On Saturday, Jan 10, India’s two main stock exchanges, BSE and NSE, will run a mock trading session. The exercise lets brokers and trading platforms try out their systems in a risk‑free environment.
Why a Mock Session?
Mock sessions are practice runs that help participants check order‑management tools, risk controls, and new features without moving real money. Prices shown are simulated and do not affect the live market.
Key Features Being Tested
- Call auction sessions and periodic call auctions
- Risk‑reduction modes and trading halts
- Block‑deal mechanisms for both regular and special securities
- Random order‑entry stoppages to mimic real‑market unpredictability
Schedule at a Glance
- 10:15 am–10:45 am – Login window
- Morning block‑deal window
- Pre‑open sessions for T+1 and T+0 trades
- Continuous trading for both settlement cycles
- Special pre‑open for IPO and re‑listed stocks
- Periodic call auctions and settlement auctions
- Afternoon block‑deal window
- Post‑closing activities and trade‑modification windows
Testing an Alternate Trading Venue
A major highlight is a scenario where NSE experiences a simulated outage.

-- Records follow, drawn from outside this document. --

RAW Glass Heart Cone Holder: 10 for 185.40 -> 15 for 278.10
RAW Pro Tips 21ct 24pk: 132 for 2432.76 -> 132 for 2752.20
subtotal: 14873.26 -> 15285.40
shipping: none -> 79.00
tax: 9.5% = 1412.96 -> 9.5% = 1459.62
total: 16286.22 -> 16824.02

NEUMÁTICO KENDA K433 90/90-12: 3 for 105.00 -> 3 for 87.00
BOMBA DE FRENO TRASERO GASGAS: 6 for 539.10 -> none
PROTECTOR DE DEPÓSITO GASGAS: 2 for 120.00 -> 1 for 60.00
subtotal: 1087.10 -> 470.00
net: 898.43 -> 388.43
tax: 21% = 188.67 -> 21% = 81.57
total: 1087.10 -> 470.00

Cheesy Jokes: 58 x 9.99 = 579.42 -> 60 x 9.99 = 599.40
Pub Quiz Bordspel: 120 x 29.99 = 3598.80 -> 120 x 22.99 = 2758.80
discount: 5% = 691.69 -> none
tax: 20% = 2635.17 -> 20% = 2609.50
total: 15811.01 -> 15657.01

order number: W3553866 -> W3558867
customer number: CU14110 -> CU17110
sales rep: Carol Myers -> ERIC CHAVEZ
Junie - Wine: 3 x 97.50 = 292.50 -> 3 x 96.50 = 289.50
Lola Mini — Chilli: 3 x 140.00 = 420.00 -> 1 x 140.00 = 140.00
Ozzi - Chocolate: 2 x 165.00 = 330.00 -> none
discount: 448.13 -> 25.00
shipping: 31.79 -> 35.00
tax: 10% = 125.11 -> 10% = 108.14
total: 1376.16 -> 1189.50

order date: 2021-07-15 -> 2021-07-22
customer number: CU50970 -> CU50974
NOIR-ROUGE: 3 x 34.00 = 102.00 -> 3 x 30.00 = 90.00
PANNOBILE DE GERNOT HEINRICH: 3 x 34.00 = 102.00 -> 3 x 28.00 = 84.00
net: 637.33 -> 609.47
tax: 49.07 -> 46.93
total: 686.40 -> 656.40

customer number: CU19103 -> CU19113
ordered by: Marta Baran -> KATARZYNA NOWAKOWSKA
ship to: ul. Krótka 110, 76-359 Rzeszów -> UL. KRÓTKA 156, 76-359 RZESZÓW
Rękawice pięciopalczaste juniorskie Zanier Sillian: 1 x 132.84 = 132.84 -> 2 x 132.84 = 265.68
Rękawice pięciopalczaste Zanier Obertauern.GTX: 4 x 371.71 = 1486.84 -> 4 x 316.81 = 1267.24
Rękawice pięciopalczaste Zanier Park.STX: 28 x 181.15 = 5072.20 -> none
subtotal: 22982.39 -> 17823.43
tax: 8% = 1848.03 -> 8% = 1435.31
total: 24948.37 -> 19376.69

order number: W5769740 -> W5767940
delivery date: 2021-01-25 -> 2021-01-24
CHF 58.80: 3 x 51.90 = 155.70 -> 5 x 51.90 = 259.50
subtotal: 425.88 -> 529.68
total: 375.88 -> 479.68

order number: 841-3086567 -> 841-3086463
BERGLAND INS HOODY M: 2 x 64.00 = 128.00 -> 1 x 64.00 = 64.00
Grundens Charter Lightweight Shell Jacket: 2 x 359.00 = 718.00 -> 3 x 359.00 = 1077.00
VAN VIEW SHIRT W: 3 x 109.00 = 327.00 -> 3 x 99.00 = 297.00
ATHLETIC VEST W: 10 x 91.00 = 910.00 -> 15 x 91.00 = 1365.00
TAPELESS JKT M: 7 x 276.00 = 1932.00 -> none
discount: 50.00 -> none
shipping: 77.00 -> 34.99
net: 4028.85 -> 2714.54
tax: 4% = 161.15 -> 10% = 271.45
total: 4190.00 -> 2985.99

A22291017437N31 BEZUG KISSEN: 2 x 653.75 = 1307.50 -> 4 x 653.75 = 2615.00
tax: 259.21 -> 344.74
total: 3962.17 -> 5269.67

In that case, BSE will step in as the backup venue for securities that normally trade only on NSE. This test checks that trading can continue smoothly even if one exchange faces technical trouble.
What It Means for Brokers
By running these drills, the exchanges can spot glitches before they impact investors. Regular testing strengthens system resilience, improves connectivity, and builds confidence that the market can handle stress situations.
Disclaimer
Remember, this is perspective, not prediction. Do your own research and consider your personal financial situation before making any investment decisions.